Edit difference data
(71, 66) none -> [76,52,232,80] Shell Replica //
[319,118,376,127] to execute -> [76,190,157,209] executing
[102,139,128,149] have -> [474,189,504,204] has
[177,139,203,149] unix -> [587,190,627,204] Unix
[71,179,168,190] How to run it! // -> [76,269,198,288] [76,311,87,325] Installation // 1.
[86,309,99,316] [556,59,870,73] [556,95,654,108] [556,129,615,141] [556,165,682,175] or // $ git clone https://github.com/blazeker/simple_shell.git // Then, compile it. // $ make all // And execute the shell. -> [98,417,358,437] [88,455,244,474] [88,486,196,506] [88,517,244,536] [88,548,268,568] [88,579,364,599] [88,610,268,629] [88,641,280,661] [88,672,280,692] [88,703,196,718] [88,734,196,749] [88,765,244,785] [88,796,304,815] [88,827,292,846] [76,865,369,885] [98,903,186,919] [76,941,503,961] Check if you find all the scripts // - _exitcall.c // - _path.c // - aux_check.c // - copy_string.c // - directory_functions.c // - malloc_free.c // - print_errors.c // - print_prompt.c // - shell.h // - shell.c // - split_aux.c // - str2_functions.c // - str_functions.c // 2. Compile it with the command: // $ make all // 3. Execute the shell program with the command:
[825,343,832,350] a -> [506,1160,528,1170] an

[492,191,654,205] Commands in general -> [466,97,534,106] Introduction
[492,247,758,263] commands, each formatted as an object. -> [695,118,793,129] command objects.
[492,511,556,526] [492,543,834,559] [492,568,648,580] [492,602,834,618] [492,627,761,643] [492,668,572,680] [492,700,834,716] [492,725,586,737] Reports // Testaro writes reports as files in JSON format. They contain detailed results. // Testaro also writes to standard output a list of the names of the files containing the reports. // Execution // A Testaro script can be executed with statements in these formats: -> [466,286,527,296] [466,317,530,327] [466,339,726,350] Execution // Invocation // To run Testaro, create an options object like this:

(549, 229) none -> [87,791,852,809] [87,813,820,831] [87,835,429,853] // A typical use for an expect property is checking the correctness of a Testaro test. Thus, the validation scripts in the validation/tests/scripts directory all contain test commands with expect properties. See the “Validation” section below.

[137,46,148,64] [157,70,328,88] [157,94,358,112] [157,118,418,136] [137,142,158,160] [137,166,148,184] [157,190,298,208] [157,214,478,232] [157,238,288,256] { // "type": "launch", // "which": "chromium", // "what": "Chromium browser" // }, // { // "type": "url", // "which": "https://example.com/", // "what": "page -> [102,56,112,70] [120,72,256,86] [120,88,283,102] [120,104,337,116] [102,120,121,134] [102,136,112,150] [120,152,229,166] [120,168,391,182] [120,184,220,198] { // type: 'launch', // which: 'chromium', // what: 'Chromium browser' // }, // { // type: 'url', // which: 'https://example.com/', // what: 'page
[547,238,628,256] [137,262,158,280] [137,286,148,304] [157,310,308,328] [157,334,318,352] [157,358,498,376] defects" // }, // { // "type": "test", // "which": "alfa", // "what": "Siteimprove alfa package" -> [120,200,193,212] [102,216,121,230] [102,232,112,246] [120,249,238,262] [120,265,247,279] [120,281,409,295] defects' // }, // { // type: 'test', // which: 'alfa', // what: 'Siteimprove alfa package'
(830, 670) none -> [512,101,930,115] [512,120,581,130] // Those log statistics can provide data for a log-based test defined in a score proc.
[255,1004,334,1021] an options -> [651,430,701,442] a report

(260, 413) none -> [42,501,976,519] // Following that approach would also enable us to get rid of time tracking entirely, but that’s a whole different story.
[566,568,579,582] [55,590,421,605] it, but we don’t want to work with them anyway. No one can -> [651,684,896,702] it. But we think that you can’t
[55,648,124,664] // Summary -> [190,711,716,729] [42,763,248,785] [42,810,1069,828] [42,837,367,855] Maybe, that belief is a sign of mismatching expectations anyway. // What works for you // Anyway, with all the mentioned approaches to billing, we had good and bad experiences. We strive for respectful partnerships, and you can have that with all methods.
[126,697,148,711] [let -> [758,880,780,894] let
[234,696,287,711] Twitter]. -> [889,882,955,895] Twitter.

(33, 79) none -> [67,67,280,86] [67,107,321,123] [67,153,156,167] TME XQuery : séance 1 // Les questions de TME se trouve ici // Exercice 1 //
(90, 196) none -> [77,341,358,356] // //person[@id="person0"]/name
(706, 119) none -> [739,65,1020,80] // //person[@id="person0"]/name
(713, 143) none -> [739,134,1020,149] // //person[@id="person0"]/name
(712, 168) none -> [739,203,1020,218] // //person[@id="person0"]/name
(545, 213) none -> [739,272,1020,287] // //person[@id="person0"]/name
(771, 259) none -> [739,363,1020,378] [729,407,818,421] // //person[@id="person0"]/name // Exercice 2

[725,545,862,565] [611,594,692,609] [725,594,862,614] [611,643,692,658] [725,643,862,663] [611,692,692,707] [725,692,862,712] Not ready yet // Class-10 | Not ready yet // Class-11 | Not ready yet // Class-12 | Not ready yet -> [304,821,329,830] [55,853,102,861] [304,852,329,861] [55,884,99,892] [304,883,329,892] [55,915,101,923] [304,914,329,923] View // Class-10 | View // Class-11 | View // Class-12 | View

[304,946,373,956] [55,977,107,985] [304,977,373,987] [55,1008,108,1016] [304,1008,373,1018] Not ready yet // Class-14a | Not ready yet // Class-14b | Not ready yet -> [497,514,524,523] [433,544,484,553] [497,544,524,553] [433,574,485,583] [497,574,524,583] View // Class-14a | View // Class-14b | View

- AIM OF THE EXERCISE
Find the line with "[126,697,148,711] [let ->" in the entries above. Retype it and each line after it, exactly, through the line with "(33, 79) none", and stop there.

- SOLUTION TO THIS TASK
[126,697,148,711] [let -> [758,880,780,894] let
[234,696,287,711] Twitter]. -> [889,882,955,895] Twitter.

(33, 79) none -> [67,67,280,86] [67,107,321,123] [67,153,156,167] TME XQuery : séance 1 // Les questions de TME se trouve ici // Exercice 1 //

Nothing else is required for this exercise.